ROMA – Il caso del disastro di Piracy Shield ha fatto rumore. La piattaforma per combattere la pirateria ha oscurato Google Drive per almeno 5 ore. Giovanni Zorzoni, presidente di AIIP (Associazione italiana internet provider) spiega: “Il vero problema è che la funzione di Piracy Shield, più che limitarsi a interferire parzialmente le partite trasmesse illegalmente, dovrebbe essere cercare i veri pirati. Ma oggi nulla è seguito alle centinaia di segnalazioni sul versante giudiziario”.
Zorzoni, come nasce il problema che ha portato al blocco di Google Drive?
“Il problema nasce da questo fatto: abbiamo soggetti che, nonostante la norma imponesse di partecipare, hanno detto di non vedersi nel recinto della norma, non hanno mai partecipato ai tavoli tecnici e non hanno mai espresso la loro white list”.
Uno di questi è proprio Google. Quindi il problema si sarebbe evitato se Google avesse trasmesso la propria whitelist?

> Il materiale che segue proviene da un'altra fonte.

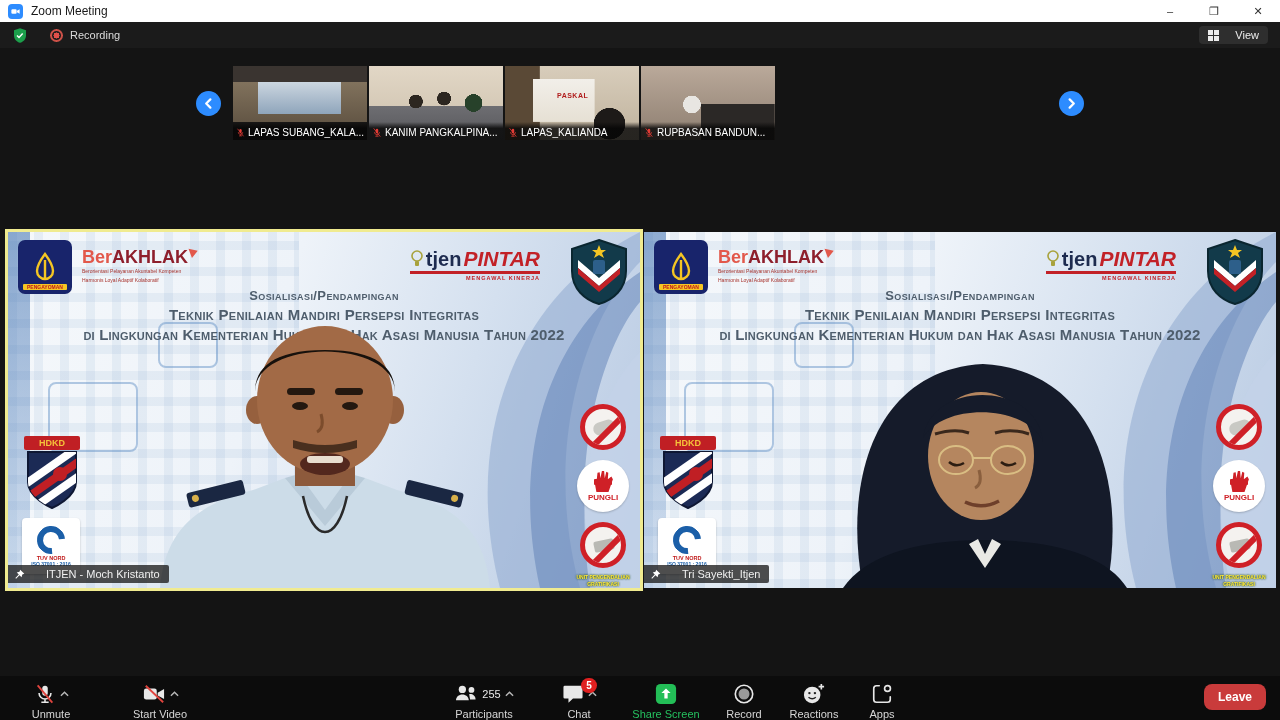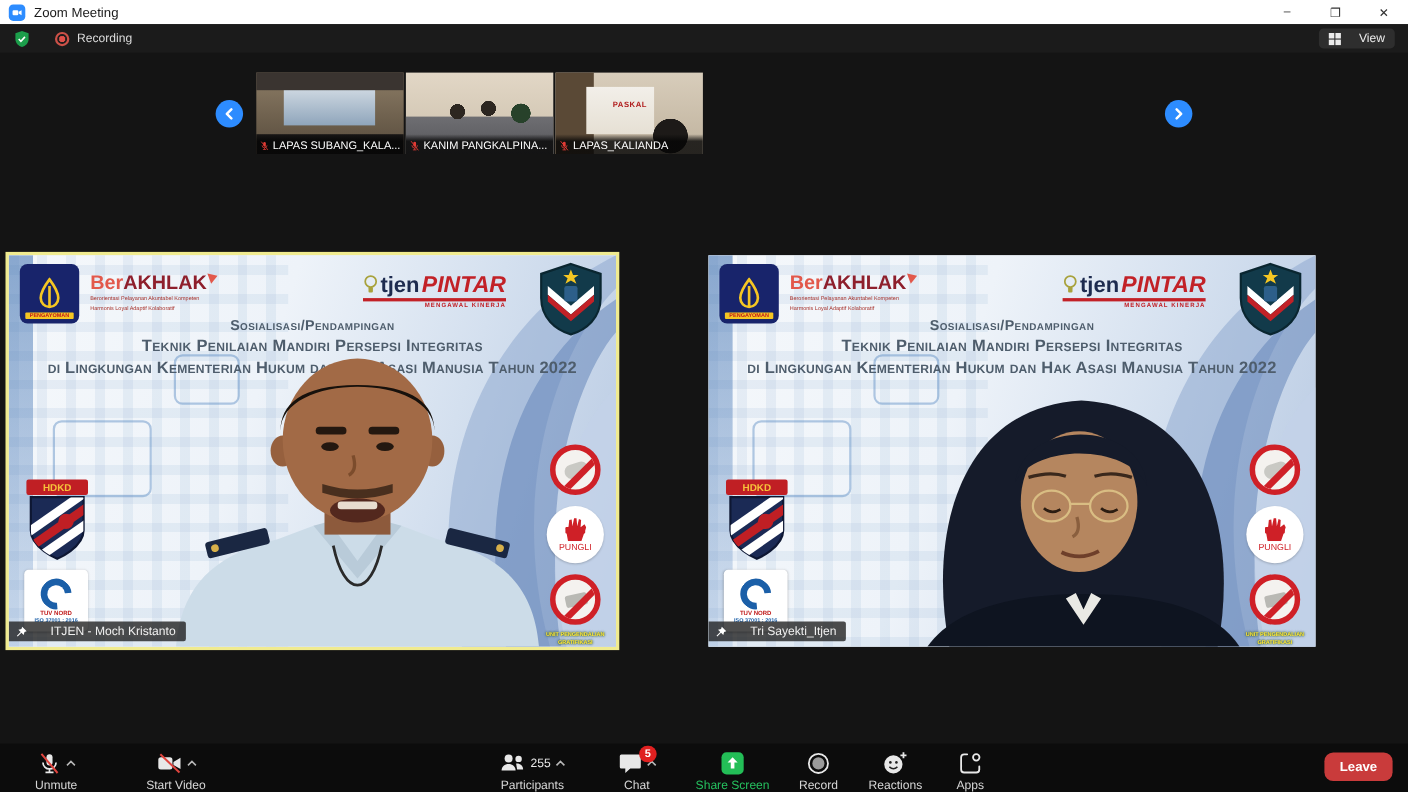--- a/index.html
+++ b/index.html
@@ -61,21 +61,21 @@
   .t6 { background:radial-gradient(circle 9px at 38% 52%,#e8e6e2 97%,transparent),
         linear-gradient(#2b2826,#2b2826) 100% 100%/55% 36px no-repeat,
         linear-gradient(#baa99a,#8d7e70); }
   .paskal { position:absolute; left:52px; top:26px; font-size:7px; font-weight:bold;
             color:#b01c1c; letter-spacing:.5px; }
   .mini-person-t4 { position:absolute; left:57px; top:26px; width:22px; height:30px; }
   .mini-head { width:10px; height:10px; border-radius:50%; background:#2e2a26; margin:0 auto; }
   .mini-body { width:20px; height:16px; border-radius:6px 6px 0 0; background:#e9edf2; margin-top:1px; }
 
   
-  .video { position:absolute; top:232px; width:552px; height:356px; overflow:hidden;
+  .video { position:absolute; top:232px; width:632px; height:356px; overflow:hidden;
            background:#e8eef6; }
   .video-left  { left:8px;  box-shadow:0 0 0 3px #f0eb90; }
   .video-right { left:644px; }
   .scene { position:relative; width:100%; height:100%;
            background:linear-gradient(108deg,#f5f8fb 0%,#eef3f9 40%,#d4e0ef 68%,#b7c9e2 100%); }
   .sc-circuit { position:absolute; left:0; top:0; width:46%; height:100%; opacity:.5;
     background-image:
       repeating-linear-gradient(0deg, rgba(95,140,190,.20) 0 9px, transparent 9px 26px),
       repeating-linear-gradient(90deg, rgba(95,140,190,.20) 0 9px, transparent 9px 26px); }
   .sc-strip { position:absolute; left:0; top:0; width:22px; height:100%;
@@ -131,21 +131,21 @@
       border-radius:7px; background:#c9c9c4; transform:rotate(-18deg); }
   .phone-shape { position:absolute; left:9px; top:13px; width:20px; height:11px;
       border-radius:2px; background:#b9b9b4; transform:rotate(-12deg); }
   .pungli-circle { width:52px; height:52px; border-radius:50%; background:#fff;
       display:flex; flex-direction:column; align-items:center; justify-content:center;
       box-shadow:0 1px 2px rgba(0,0,0,.2); }
   .hand { width:22px; height:22px; background:#cf2027;
       clip-path:polygon(20% 100%,10% 45%,22% 40%,25% 12%,35% 10%,38% 38%,45% 5%,55% 5%,58% 38%,65% 8%,74% 12%,72% 42%,88% 30%,95% 42%,75% 100%); }
   .stop-txt { font-size:5px; font-weight:bold; color:#fff; margin-top:-13px; background:#cf2027;
       padding:0 2px; border-radius:1px; }
-  .pungli-txt { font-size:8px; font-weight:normal; color:#cf2027; margin-top:8px;text-align:center; }
+  .pungli-txt { font-size:8px; font-weight:bold; color:#cf2027; margin-top:8px;text-align:center; }
   .grat-txt { font-size:5px; font-weight:bold; color:#ffe83a; text-align:center; line-height:1.3;
       text-shadow:0 0 2px #2a4f1d, 0 0 2px #2a4f1d; margin-top:-4px; }
 
   .sc-person { position:absolute; bottom:0; }
   .person-man { left:127px; }
   .person-woman { left:141px; }
 
   .name-label { position:absolute; left:0; bottom:5px; background:rgba(28,28,28,.78);
       display:flex; align-items:center; gap:21px; padding:3px 9px 3px 6px;
       font-size:11px; color:#f0f0f0; border-radius:0 2px 2px 0; }
@@ -242,20 +242,30 @@
     </div>
     <div class="thumb t3">
       <span class="paskal">PASKAL</span>
       <div class="thumb-label">
         <svg width="10" height="11" viewBox="0 0 24 24">
             <rect x="9" y="3" width="6" height="11" rx="3" fill="#e23b35"></rect>
             <path d="M6 11a6 6 0 0 0 12 0M12 17v4M8 21h8" stroke="#e23b35" stroke-width="1.8" fill="none"></path>
             <line x1="4" y1="2" x2="20" y2="22" stroke="#e23b35" stroke-width="2"></line>
           </svg>
         <span>LAPAS_KALIANDA</span>
+      </div>
+    </div>
+    <div class="thumb t6">
+      <div class="thumb-label">
+        <svg width="10" height="11" viewBox="0 0 24 24">
+            <rect x="9" y="3" width="6" height="11" rx="3" fill="#e23b35"></rect>
+            <path d="M6 11a6 6 0 0 0 12 0M12 17v4M8 21h8" stroke="#e23b35" stroke-width="1.8" fill="none"></path>
+            <line x1="4" y1="2" x2="20" y2="22" stroke="#e23b35" stroke-width="2"></line>
+          </svg>
+        <span>RUPBASAN BANDUN...</span>
       </div>
     </div>
   </div>
 
   <div class="video video-left">
     <div class="scene">
       <div class="sc-circuit"></div>
       <div class="sc-strip"></div>
       <div class="cc cc1"></div>
       <div class="cc cc2"></div>

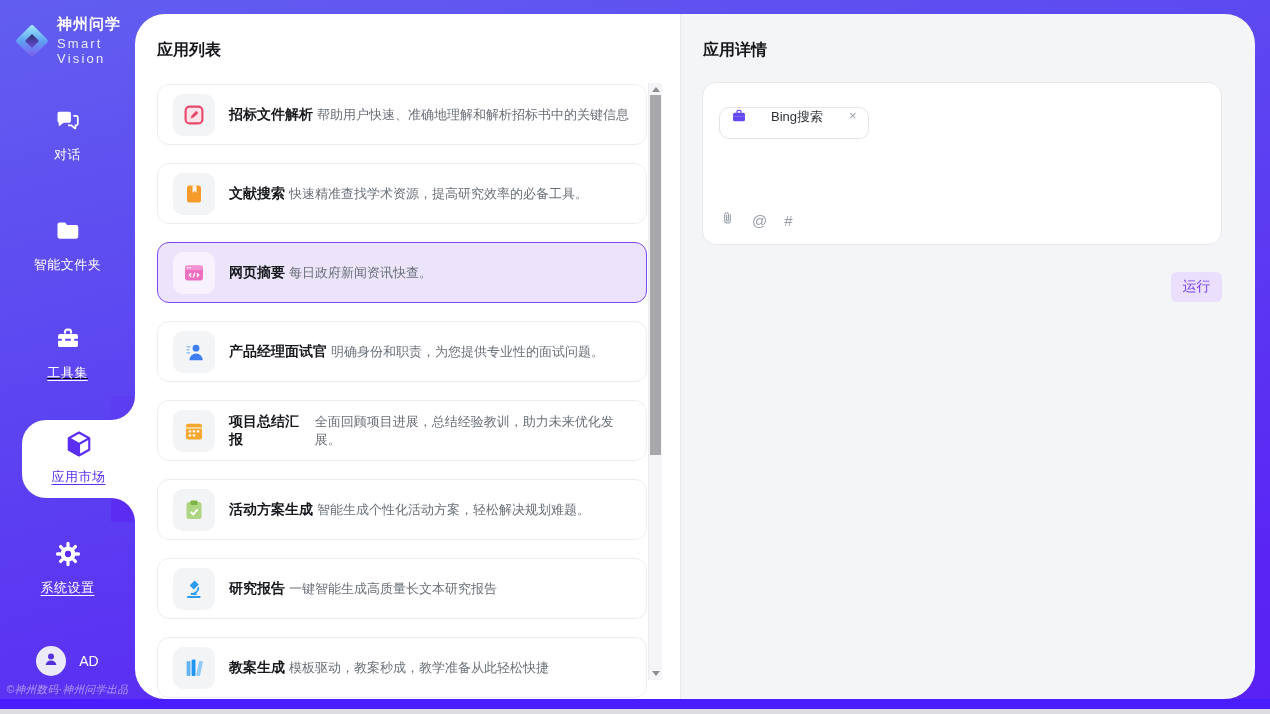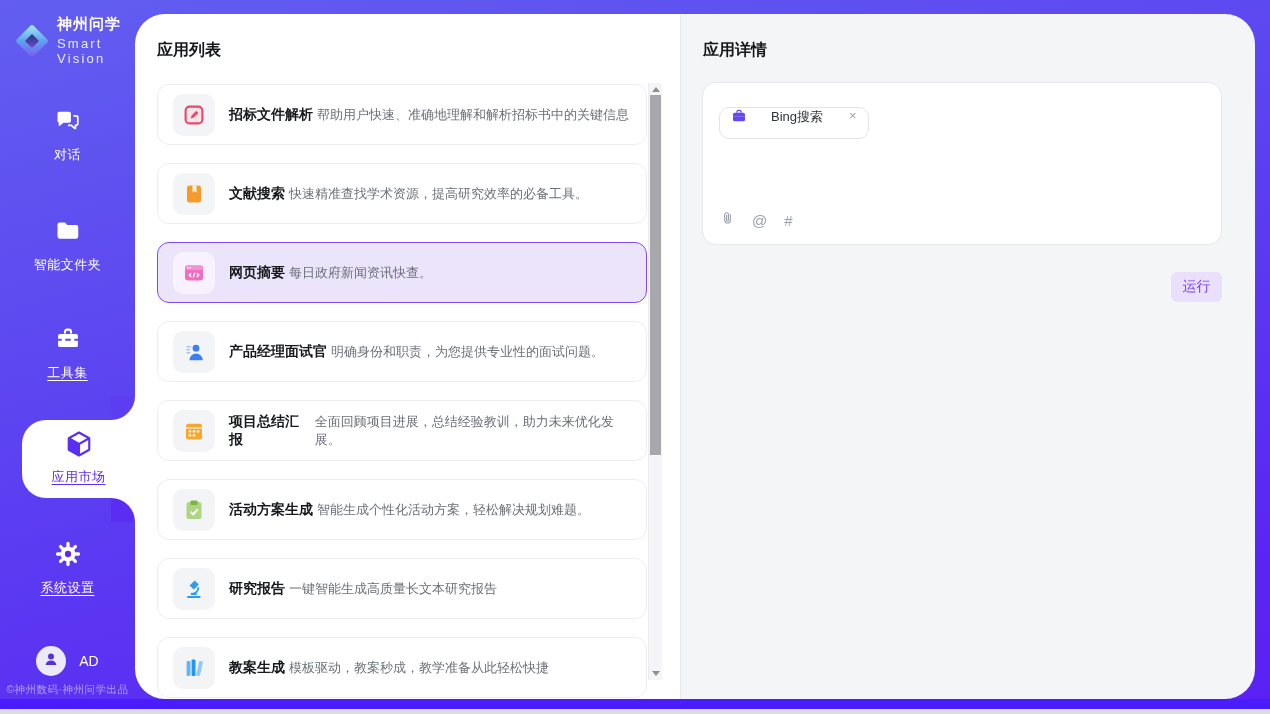--- a/index.html
+++ b/index.html
@@ -39,21 +39,21 @@
   .active-inner { position:absolute; left:0; width:100%; top:9px; display:flex; flex-direction:column;
                   align-items:center; gap:5px; cursor:pointer; }
   .active-inner .nav-label { color:#5b2ff2; }
 
   .user-row { position:absolute; left:0; top:646px; width:135px; display:flex; align-items:center;
               justify-content:center; gap:13px; cursor:pointer; }
   .avatar-circle { width:30px; height:30px; border-radius:50%; background:#ece9f8; display:flex;
                    align-items:center; justify-content:center; }
   .user-name { font-size:14px; color:#fff; }
   .side-footer { position:absolute; left:0; top:683px; width:135px; text-align:center;
-                 font-size:10.5px; color:rgba(255,255,255,0.5); letter-spacing:0.5px; }
+                 font-size:10.5px; color:rgba(255,255,255,0.5); letter-spacing:0.5px;font-style:italic; }
 
   
   .content { position:absolute; left:135px; top:14px; width:1120px; height:685px;
              border-radius:30px; overflow:hidden; display:flex; }
 
   .list-pane { width:545px; background:#fff; position:relative; flex:none; }
   .detail-pane { flex:1; background:#f4f5f7; position:relative; border-left:1px solid #eaeaee; }
 
   .pane-title { position:absolute; left:22px; top:26px; font-size:16px; font-weight:bold; color:#15171b; }
 
@@ -123,21 +123,21 @@
 
     <div class="nav-item" style="top:217px;">
       <span>
         <svg width="28" height="28" viewBox="0 0 24 24">
           <path d="M3 6.5A1.8 1.8 0 014.8 4.7h4.6l2 2.1H19a1.8 1.8 0 011.8 1.8v8.2A1.8 1.8 0 0119 18.6H4.8A1.8 1.8 0 013 16.8z" fill="#fff"></path>
         </svg>
       </span>
       <span class="nav-label">智能文件夹</span>
     </div>
 
-    <div class="nav-item" style="top:325px;">
+    <div class="nav-item" style="top:325px;text-decoration:underline;">
       <span>
         <svg width="28" height="28" viewBox="0 0 24 24">
           <path d="M9.4 7.2V5.9A1.9 1.9 0 0111.3 4h1.4a1.9 1.9 0 011.9 1.9v1.3" fill="none" stroke="#fff" stroke-width="1.8"></path>
           <path d="M3.5 9.3A1.6 1.6 0 015.1 7.7h13.8a1.6 1.6 0 011.6 1.6v2.5h-17z" fill="#fff"></path>
           <path d="M3.5 13.6h17v3.7A1.6 1.6 0 0118.9 18.9H5.1a1.6 1.6 0 01-1.6-1.6z" fill="#fff"></path>
           <rect x="6.6" y="10.9" width="3" height="4" rx="0.8" fill="#fff"></rect>
           <rect x="14.4" y="10.9" width="3" height="4" rx="0.8" fill="#fff"></rect>
         </svg>
       </span>
       <span class="nav-label u">工具集</span>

“Era stato detto esplicitamente che la whitelist può contenere solo elementi di sicurezza intrinseca degli operatori. Non dei servizi commerciali, come ad esempio quello che è stato bloccato. Quindi, per il regolamento tecnico di Agcom in vigore, anche se Google avesse partecipato alle riunione non avrebbe potuto mettere in whitelist quel dominio o il servizio di Google Drive”.
Tecnicamente cosa è successo? Lo sappiamo?
“Se vediamo cosa è stato filtrato, si tratta del Dns principale di scaricamento di Google Drive. E poi un indirizzo Ip diciamo a caso che in quel momento risolveva dal punto di vista del segnalatore quel dominio. Difficile supporre cosa abbia persuaso il segnalatore a bloccare Google Drive. Un file di testo condiviso con URL che puntavano a siti di streaming pirata? Non è dato a sapersi, certo è che bloccare Google Drive per motivi di pirateria suggerisce il livello di professionalità con cui si è operato”.
Come si arriva a fare questo tipo di manovre?
“Che verifiche e che controlli vengono fatti non è dato sapersi. Il tavolo tecnico è sempre stato splittato in due. C’era il tavolo tecnico degli operatori internet come noi a cui partecipano anche i titolari dei diritti. Ma a noi internet provider non è mai stato permesso di partecipare al tavolo tecnico dei titolari dei diritti e relativi segnalatori. Per cui non sappiamo quali siano i criteri, le modalità di segnalazione. Per noi è sconosciuto. Al tavolo tecnico abbiamo spiegato che serviva un numero verde e un’assistenza H24 in caso di problemi. Non possiamo mandare un messaggio whatsapp all’Agcom per risolvere problemi piccoli o grandi, visibili o meno visibili di questo caso, che ha coinvolto un colosso come Google. Oggi è tutto lasciato alla buona volontà”.
Come si è arrivati stavolta allo sblocco?
“Quale sia il percorso formale per cui è state bloccate le risorse di Google non è chiaro. Il regolamento dell’attuale norma è in contrasto con quanto è stato fatto. E per fortuna è stato fatto. Ma il processo attuale è farraginoso e avrebbe sulla carta impedito un ravvedimento come è stato fatto. C’è stato un piccolo operatore cloud che è stato filtrato ed è rimasto oscurato per mesi. Questo suggerisce che potrebbe esserci una sensibilità diversa rispetto alle dimensioni delle aziende in gioco, e questo sarebbe molto grave”.
Ma si può intervenire su chi ha fatto una segnalazione errata?
“Oggi non c’è trasparenza di chi fa la segnalazione. Noi operatori non sappiamo se sia Dazn, la Serie A o Sky, e nemmeno la società di consulenza che lo fa per loro conto, a fare un determinato oscuramento. Questa opacità provoca due problemi diversi: il primo è che se succede un problema ripetuto, non possiamo avere l’idea se c’è una società che sta lavorando male. Secondo, in mancanza di un servizio di sistemi di sicurezza H24 sulla piattaforma, diventa più complicato segnalare eventuali problemi crati dai segnalatori stessi”.